### WHAT THE TASK ASKS
Using the listing below, copy exactly the lines from the one containing "order date: 2023-12-27 -> 2023-12-22" to the one containing "total: 158.51 -> 204.04", both lines included, and no others.

### EXCERPTED DATA
__________

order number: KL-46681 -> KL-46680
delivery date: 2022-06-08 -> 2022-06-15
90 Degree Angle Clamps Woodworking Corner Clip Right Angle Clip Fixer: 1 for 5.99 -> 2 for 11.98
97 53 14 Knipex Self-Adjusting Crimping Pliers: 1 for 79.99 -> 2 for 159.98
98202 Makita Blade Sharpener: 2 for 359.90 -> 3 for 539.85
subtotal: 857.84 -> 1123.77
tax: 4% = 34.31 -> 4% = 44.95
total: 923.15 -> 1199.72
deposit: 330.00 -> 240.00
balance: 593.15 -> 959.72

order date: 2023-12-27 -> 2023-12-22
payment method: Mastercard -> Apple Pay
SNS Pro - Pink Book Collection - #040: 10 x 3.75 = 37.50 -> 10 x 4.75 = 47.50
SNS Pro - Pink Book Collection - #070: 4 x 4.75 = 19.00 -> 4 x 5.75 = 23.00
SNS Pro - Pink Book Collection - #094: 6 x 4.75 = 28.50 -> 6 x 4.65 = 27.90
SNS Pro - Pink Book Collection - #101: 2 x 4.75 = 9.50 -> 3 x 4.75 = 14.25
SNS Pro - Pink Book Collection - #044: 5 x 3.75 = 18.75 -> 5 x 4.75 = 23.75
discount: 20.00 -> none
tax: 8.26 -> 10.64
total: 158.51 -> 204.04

__________

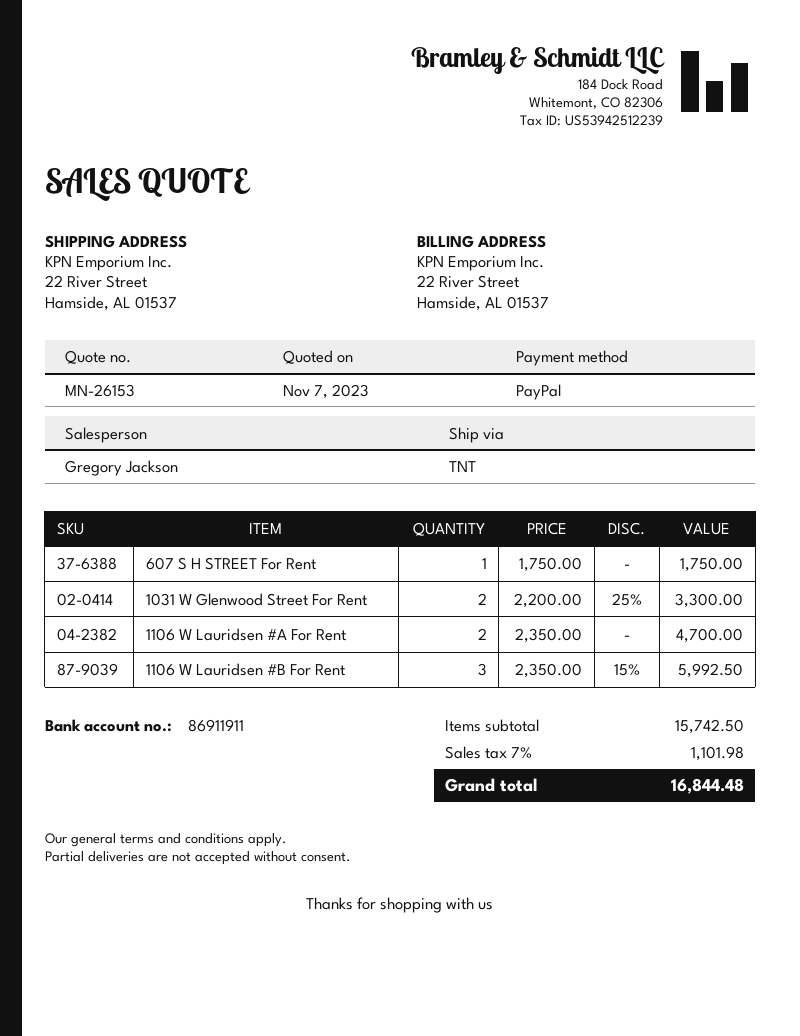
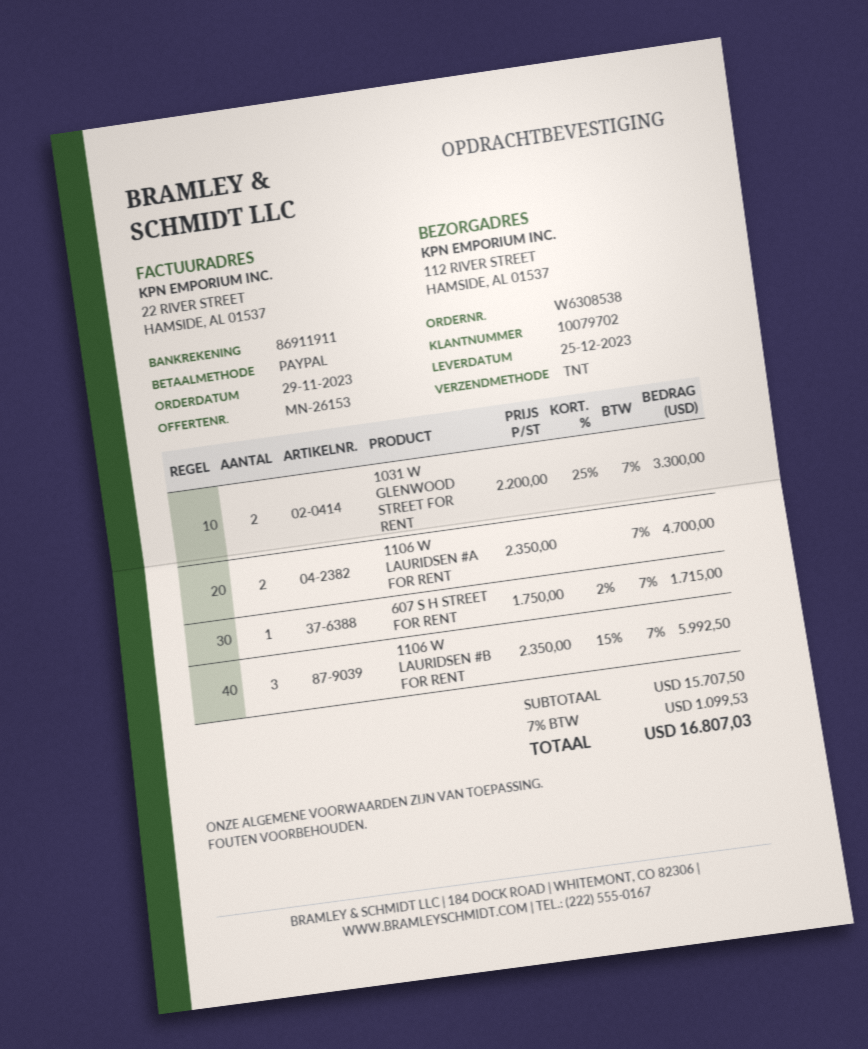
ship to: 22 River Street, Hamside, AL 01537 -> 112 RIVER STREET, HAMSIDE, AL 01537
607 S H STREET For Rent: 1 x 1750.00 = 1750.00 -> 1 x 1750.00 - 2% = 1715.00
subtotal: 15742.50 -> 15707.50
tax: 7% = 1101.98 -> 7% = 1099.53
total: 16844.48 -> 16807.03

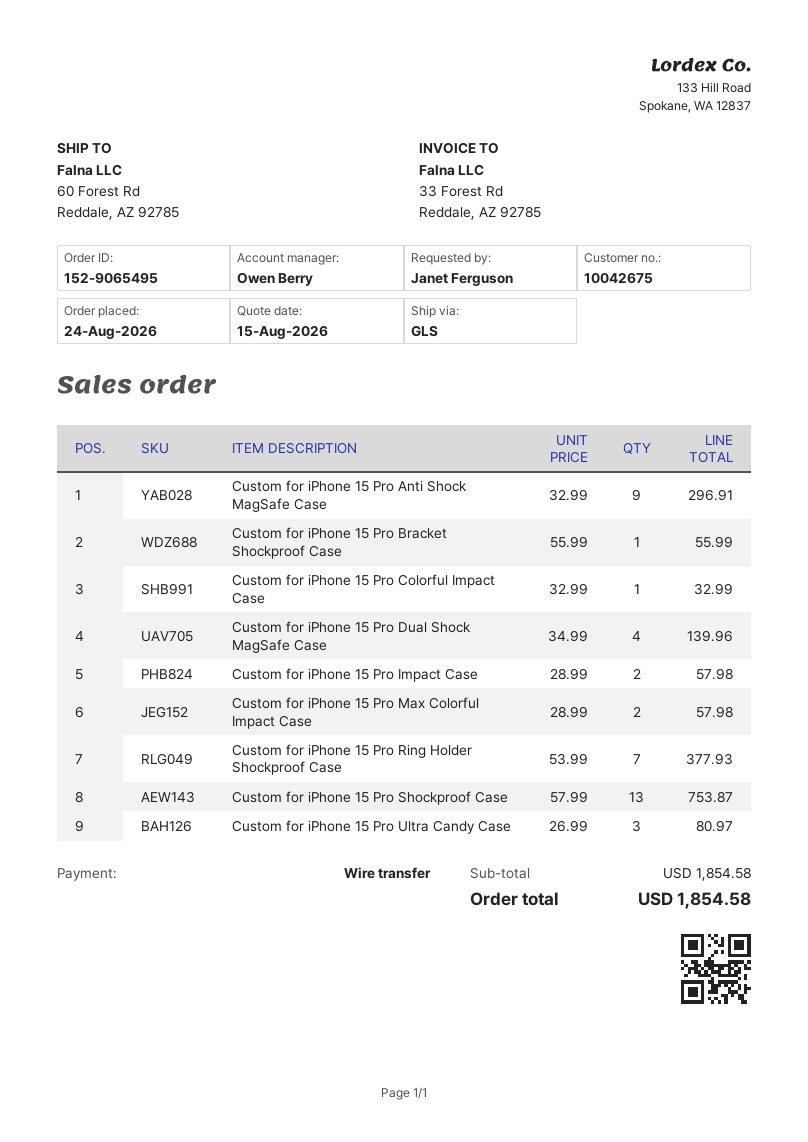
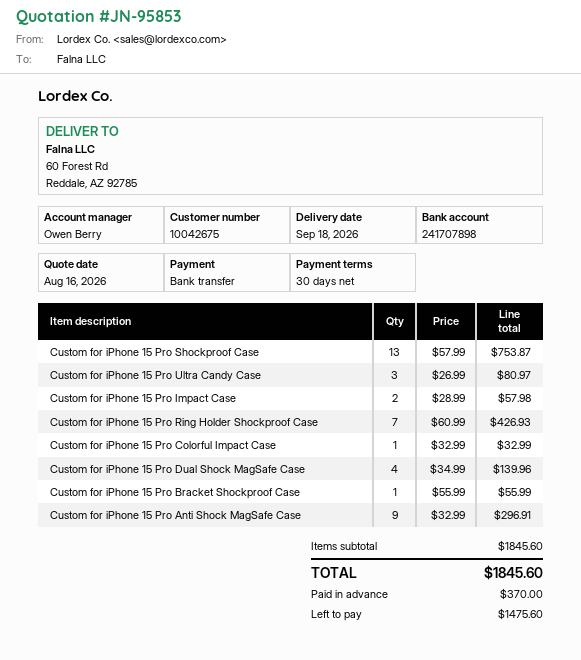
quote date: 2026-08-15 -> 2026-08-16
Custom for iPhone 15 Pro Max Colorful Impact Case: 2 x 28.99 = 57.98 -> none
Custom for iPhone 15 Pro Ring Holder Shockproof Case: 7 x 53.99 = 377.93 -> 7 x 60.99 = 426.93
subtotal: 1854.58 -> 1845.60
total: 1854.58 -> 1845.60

__________

### YOUR SOLUTION
order date: 2023-12-27 -> 2023-12-22
payment method: Mastercard -> Apple Pay
SNS Pro - Pink Book Collection - #040: 10 x 3.75 = 37.50 -> 10 x 4.75 = 47.50
SNS Pro - Pink Book Collection - #070: 4 x 4.75 = 19.00 -> 4 x 5.75 = 23.00
SNS Pro - Pink Book Collection - #094: 6 x 4.75 = 28.50 -> 6 x 4.65 = 27.90
SNS Pro - Pink Book Collection - #101: 2 x 4.75 = 9.50 -> 3 x 4.75 = 14.25
SNS Pro - Pink Book Collection - #044: 5 x 3.75 = 18.75 -> 5 x 4.75 = 23.75
discount: 20.00 -> none
tax: 8.26 -> 10.64
total: 158.51 -> 204.04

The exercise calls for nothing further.